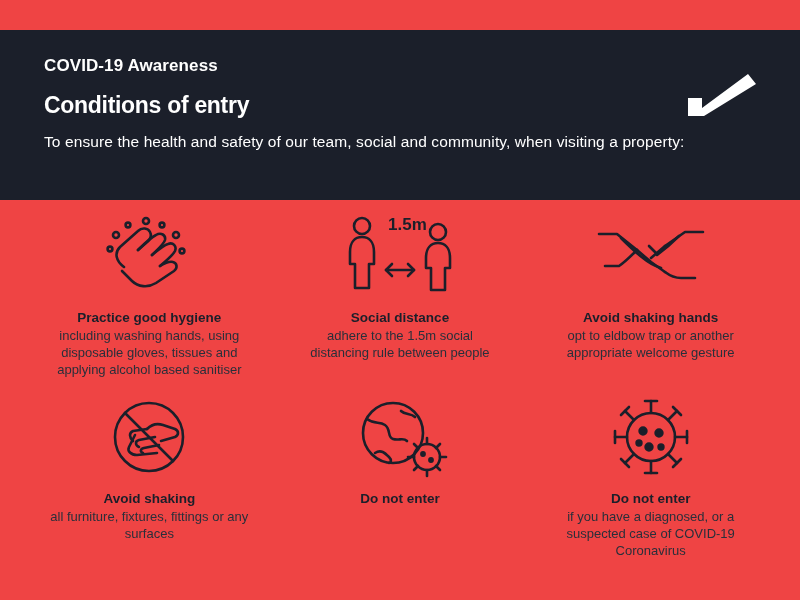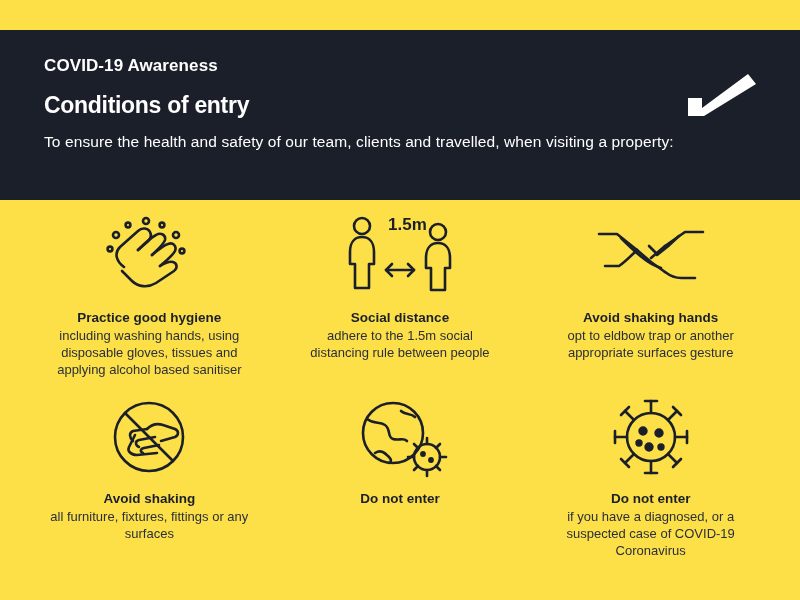--- a/index.html
+++ b/index.html
@@ -12,7 +12,7 @@
   #poster {
     position: relative;
     width: 800px; height: 600px;
-    background: #fde047;
+    background: #ef4444;
     padding: 0;
   }
   .header {

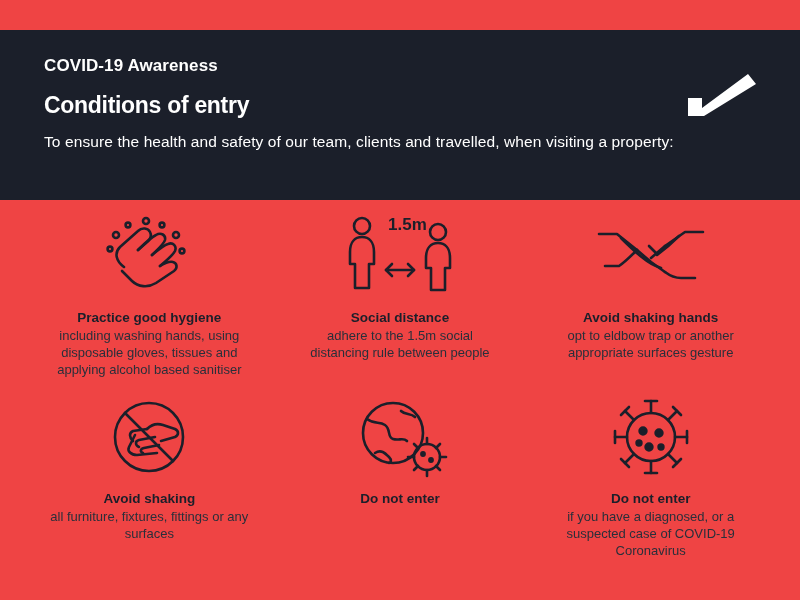--- a/index.html
+++ b/index.html
@@ -91,7 +91,7 @@
   <div class="header">
     <div class="eyebrow">COVID-19 Awareness</div>
     <div class="title">Conditions of entry</div>
-    <div class="subtitle">To ensure the health and safety of our team, clients and travelled, when visiting a property:</div>
+    <div class="subtitle">To ensure the health and safety of our team, social and community, when visiting a property:</div>
     <div class="logo-mark">
       <svg viewBox="0 0 68 42" width="68" height="42">
         <polygon points="0,24 14,24 14,34 60,0 68,10 16,42 0,42" fill="#ffffff"></polygon>

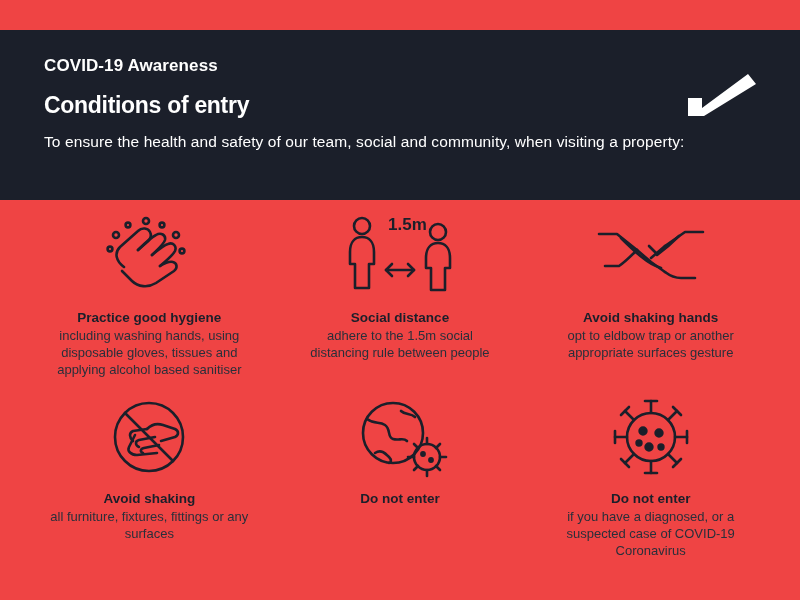--- a/index.html
+++ b/index.html
@@ -153,7 +153,7 @@
         </svg>
       </div>
       <div class="cell-title">Avoid shaking hands</div>
-      <div class="cell-desc">opt to eldbow trap or another appropriate surfaces gesture</div>
+      <div class="cell-desc">opt to eldbow trap or another appropriate welcome gesture</div>
     </div>
 
     <div class="cell">

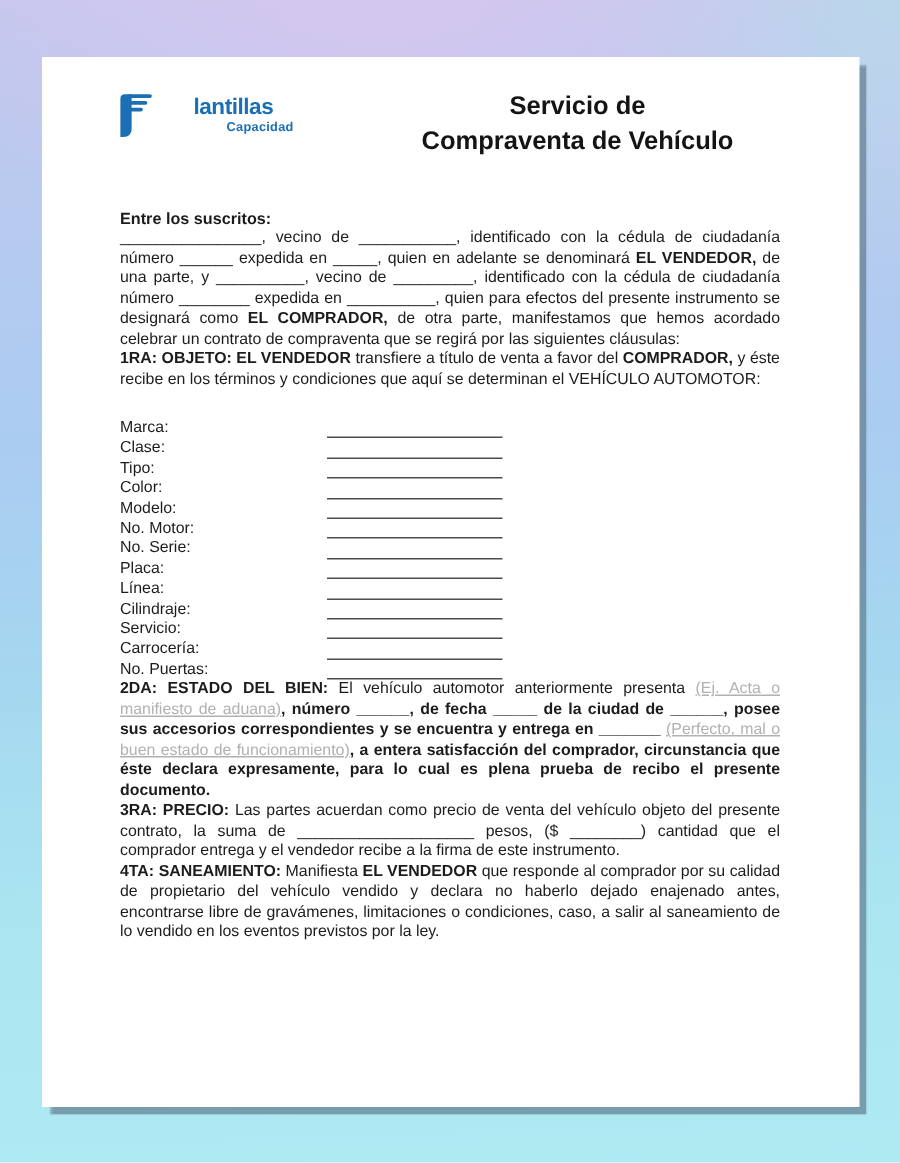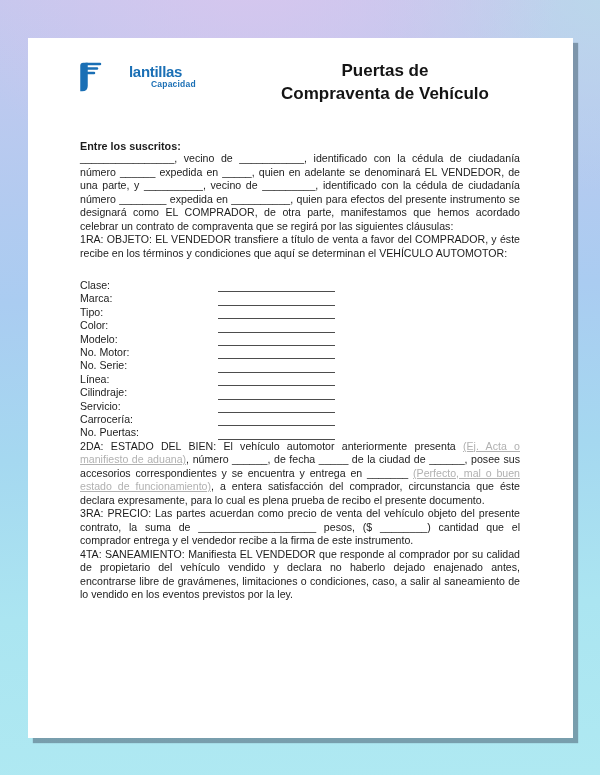--- a/index.html
+++ b/index.html
@@ -60,7 +60,7 @@
       </div>
     </div>
     <div class="title">
-      <div>Puertas de</div>
+      <div>Servicio de</div>
       <div>Compraventa de Vehículo</div>
     </div>
   </div>

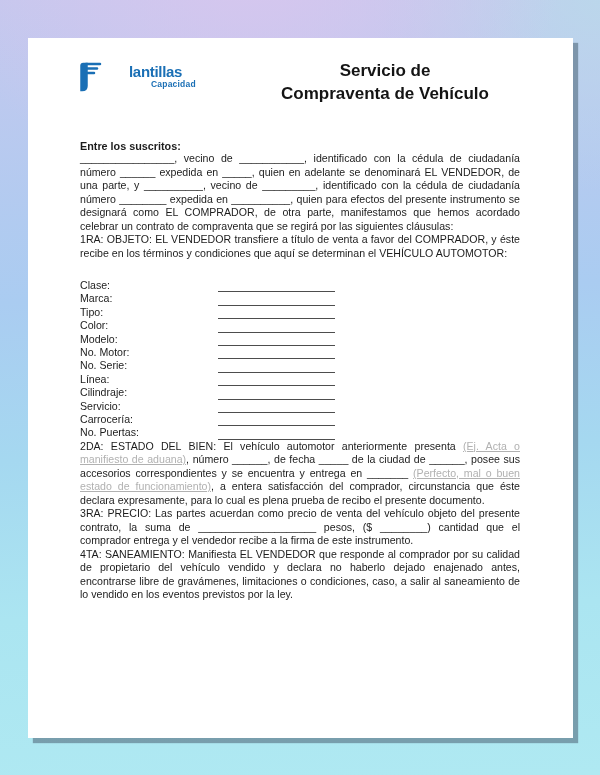--- a/index.html
+++ b/index.html
@@ -32,7 +32,7 @@
   .p-c2{margin-top:22px;}
   .p-c3{margin-top:20px;}
   .p-c4{margin-top:14px;}
-  .b{font-weight:normal;}
+  .b{font-weight:bold;}
   .hint{color:#b1b1b1;text-decoration:underline;text-decoration-color:#b1b1b1;}
   .vlist{margin-top:19px;}
   .vrow{display:flex;align-items:flex-end;height:13.4px;}

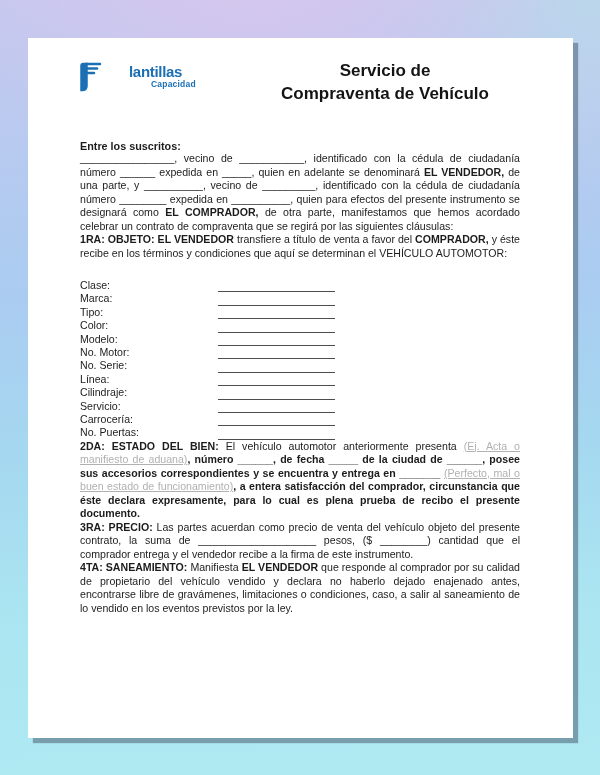--- a/index.html
+++ b/index.html
@@ -73,11 +73,11 @@
 
   <div class="vlist">
     <div class="vrow">
-        <span class="vlabel">Clase:</span>
+        <span class="vlabel">Marca:</span>
         <span class="vline"></span>
       </div>
     <div class="vrow">
-        <span class="vlabel">Marca:</span>
+        <span class="vlabel">Clase:</span>
         <span class="vline"></span>
       </div>
     <div class="vrow">

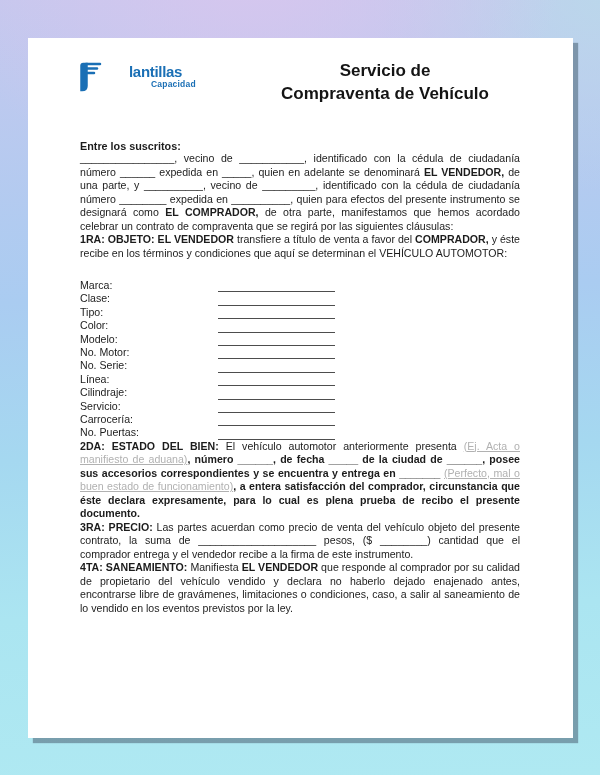--- a/index.html
+++ b/index.html
@@ -101,6 +101,10 @@
         <span class="vline"></span>
       </div>
     <div class="vrow">
+        <span class="vlabel">Placa:</span>
+        <span class="vline"></span>
+      </div>
+    <div class="vrow">
         <span class="vlabel">Línea:</span>
         <span class="vline"></span>
       </div>

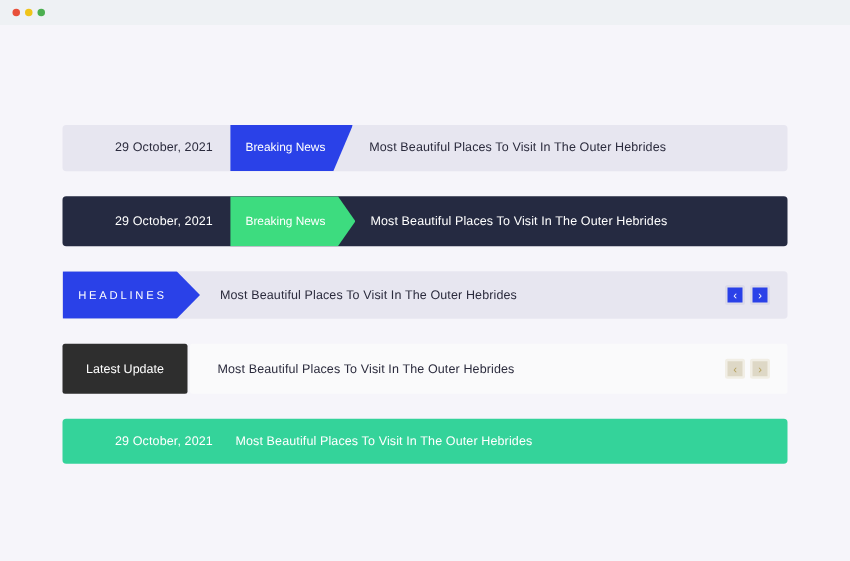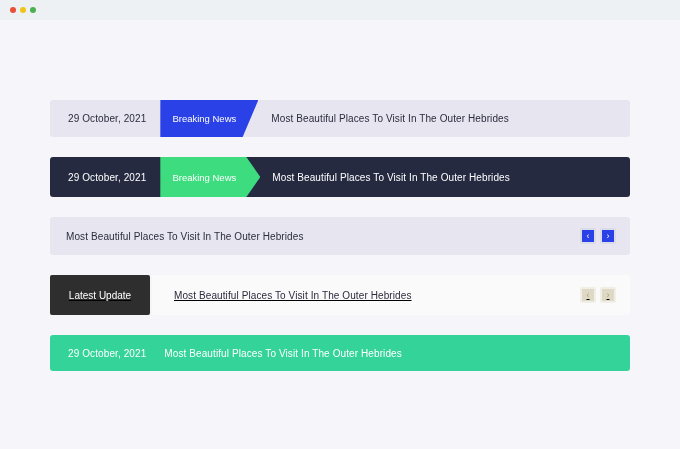--- a/index.html
+++ b/index.html
@@ -54,6 +54,7 @@
     font-size: 10px;
     white-space: nowrap;
     letter-spacing: .1px;
+    margin-left: 24px;
   }
   .headline-cell {
     display: flex;

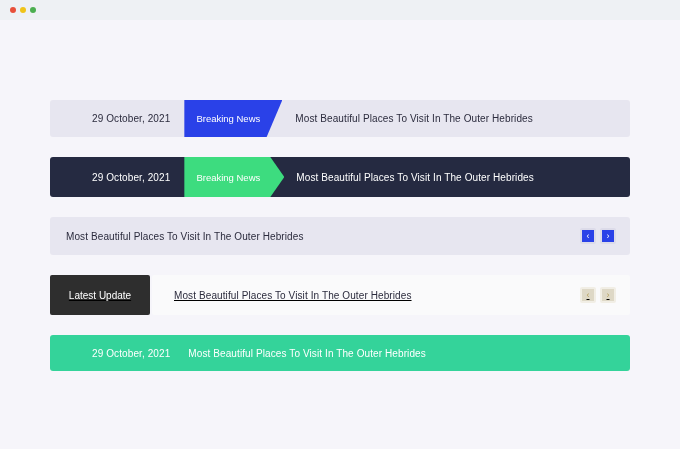--- a/index.html
+++ b/index.html
@@ -236,6 +236,7 @@
   </div>
 
   <div class="ticker ticker-3">
+    <div class="badge">HEADLINES</div>
     <div class="headline-cell">Most Beautiful Places To Visit In The Outer Hebrides</div>
     <div class="nav">
       <div class="nav-btn nav-blue">‹</div>

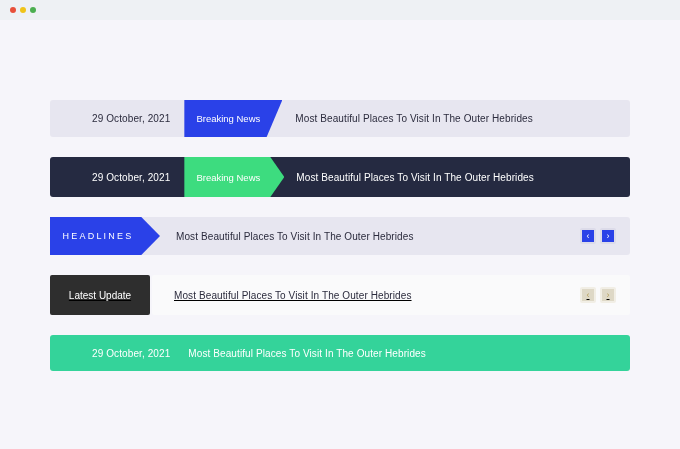--- a/index.html
+++ b/index.html
@@ -144,7 +144,6 @@
   .ticker-4 {
     background: transparent;
     height: 40px;
-    text-decoration: underline;
   }
   .ticker-4 .badge {
     background: #2e2e2e;

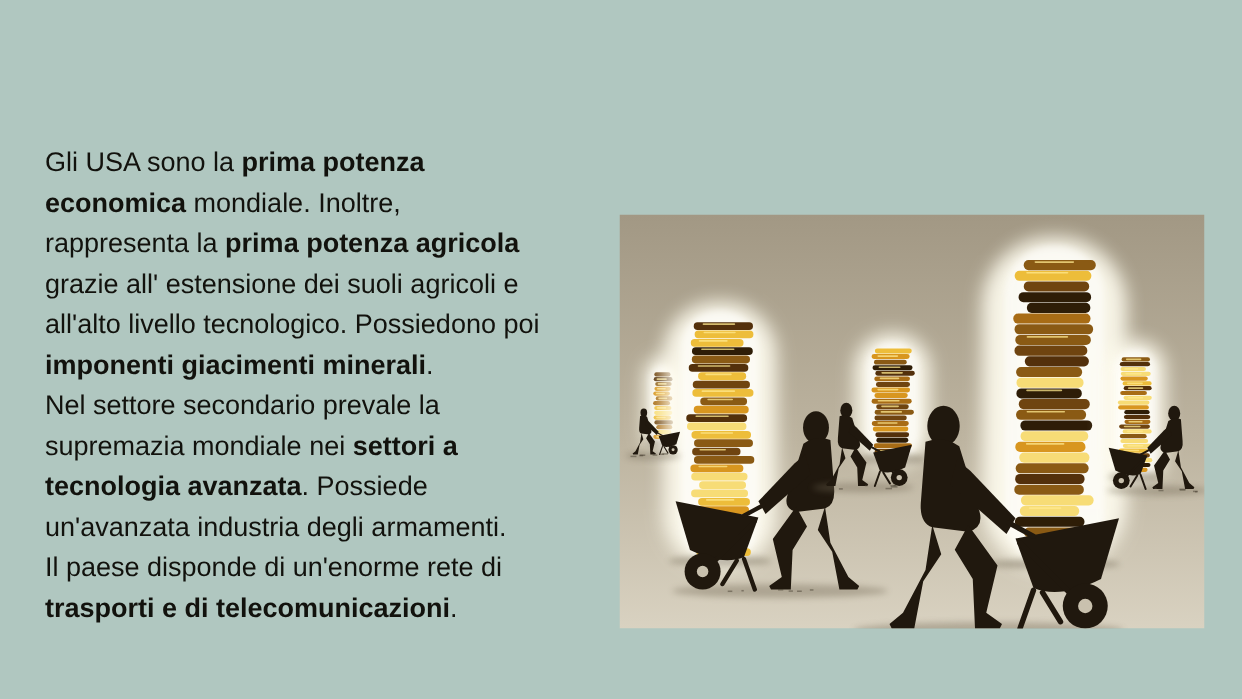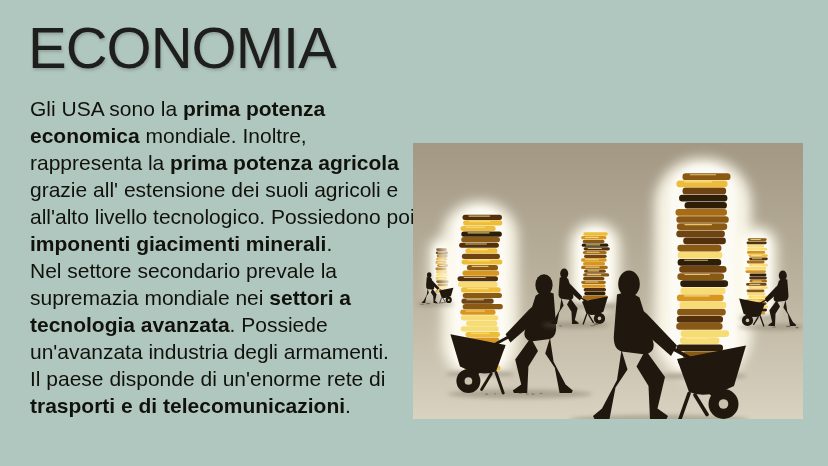--- a/index.html
+++ b/index.html
@@ -34,7 +34,6 @@
 <body>
 
 <div class="slide">
-  <h1 class="title">ECONOMIA</h1>
   <div class="body"><div class="body-line"><span>Gli USA sono la </span><span class="bold">prima potenza</span></div><div class="body-line"><span class="bold">economica</span><span> mondiale. Inoltre,</span></div><div class="body-line"><span>rappresenta la </span><span class="bold">prima potenza agricola</span></div><div class="body-line"><span>grazie all' estensione dei suoli agricoli e</span></div><div class="body-line"><span>all'alto livello tecnologico. Possiedono poi</span></div><div class="body-line"><span class="bold">imponenti giacimenti minerali</span><span>.</span></div><div class="body-line"><span>Nel settore secondario prevale la</span></div><div class="body-line"><span>supremazia mondiale nei </span><span class="bold">settori a</span></div><div class="body-line"><span class="bold">tecnologia avanzata</span><span>. Possiede</span></div><div class="body-line"><span>un'avanzata industria degli armamenti.</span></div><div class="body-line"><span>Il paese disponde di un'enorme rete di</span></div><div class="body-line"><span class="bold">trasporti e di telecomunicazioni</span><span>.</span></div></div>
   <figure class="illustration">
     <svg xmlns="http://www.w3.org/2000/svg" viewBox="0 0 390 276">

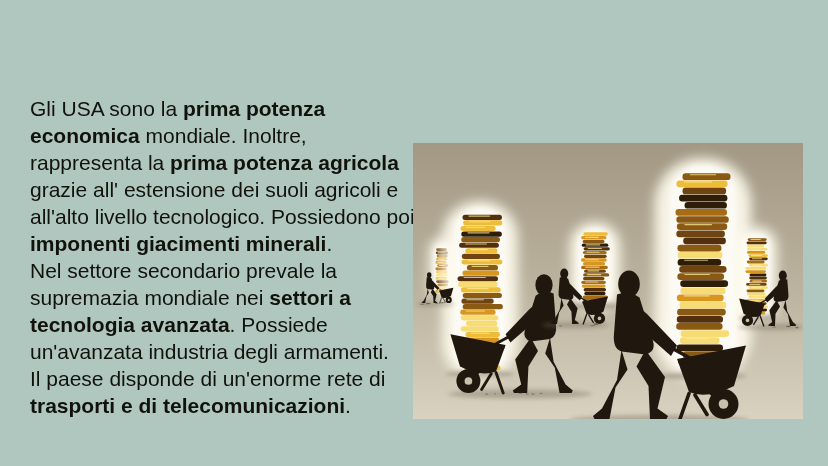--- a/index.html
+++ b/index.html
@@ -19,7 +19,7 @@
   }
   .body{
     position:absolute;left:30px;top:95px;
-    font-size:21px;line-height:27px;
+    font-size:18px;line-height:27px;
     color:var(--body-color,#12120d);
     white-space:pre;
   }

● **Directions for this task**
Look over the entries for "team", then copy every line that includes that string.

● **Expected answer**
-    <div class="subtitle">To ensure the health and safety of our team, clients and travelled, when visiting a property:</div>
+    <div class="subtitle">To ensure the health and safety of our team, social and community, when visiting a property:</div>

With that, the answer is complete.